- Given information
○ ○ ○

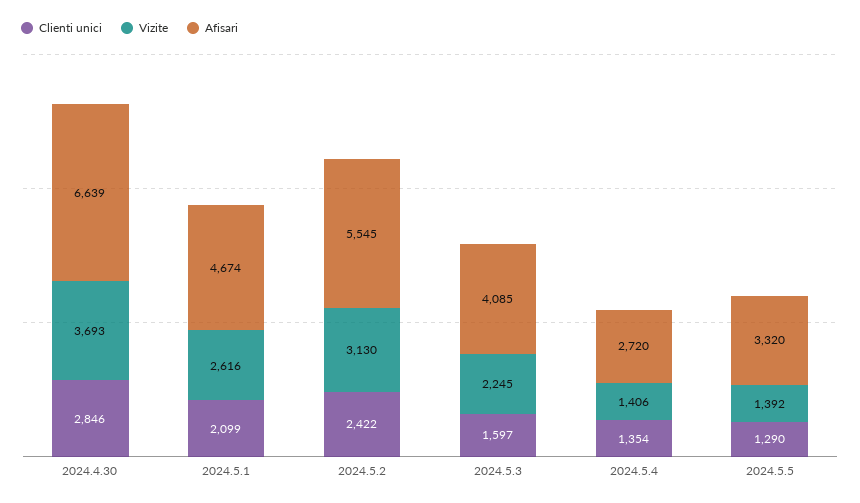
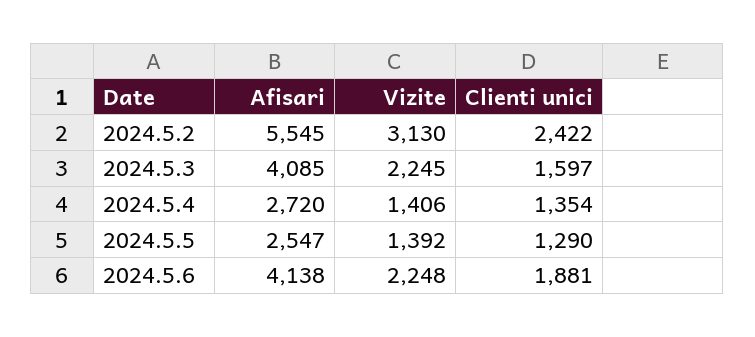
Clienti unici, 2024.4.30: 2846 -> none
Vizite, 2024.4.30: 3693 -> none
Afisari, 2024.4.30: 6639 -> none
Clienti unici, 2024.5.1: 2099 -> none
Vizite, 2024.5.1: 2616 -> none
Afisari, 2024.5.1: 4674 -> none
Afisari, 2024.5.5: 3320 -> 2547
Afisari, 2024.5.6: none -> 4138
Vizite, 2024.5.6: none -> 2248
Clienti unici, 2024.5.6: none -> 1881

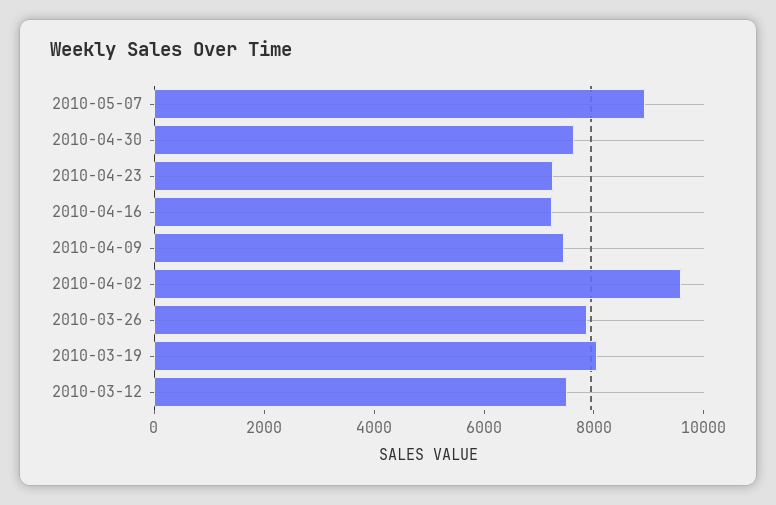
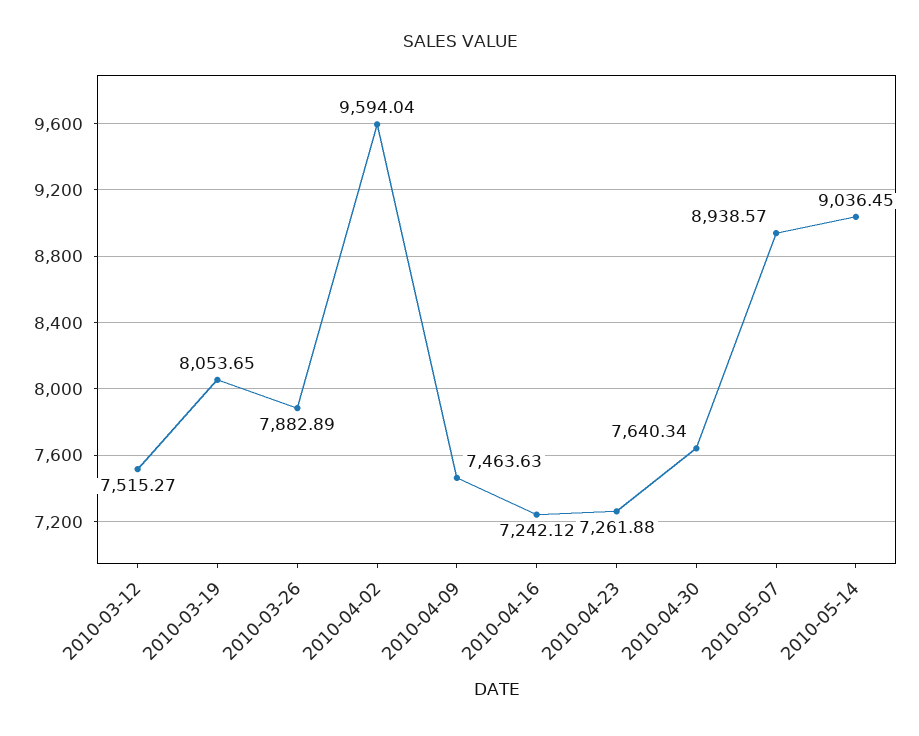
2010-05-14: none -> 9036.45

○ ○ ○

- The problem
With the pictures omitted, restate every entry above word for word.

- Output below
Clienti unici, 2024.4.30: 2846 -> none
Vizite, 2024.4.30: 3693 -> none
Afisari, 2024.4.30: 6639 -> none
Clienti unici, 2024.5.1: 2099 -> none
Vizite, 2024.5.1: 2616 -> none
Afisari, 2024.5.1: 4674 -> none
Afisari, 2024.5.5: 3320 -> 2547
Afisari, 2024.5.6: none -> 4138
Vizite, 2024.5.6: none -> 2248
Clienti unici, 2024.5.6: none -> 1881

2010-05-14: none -> 9036.45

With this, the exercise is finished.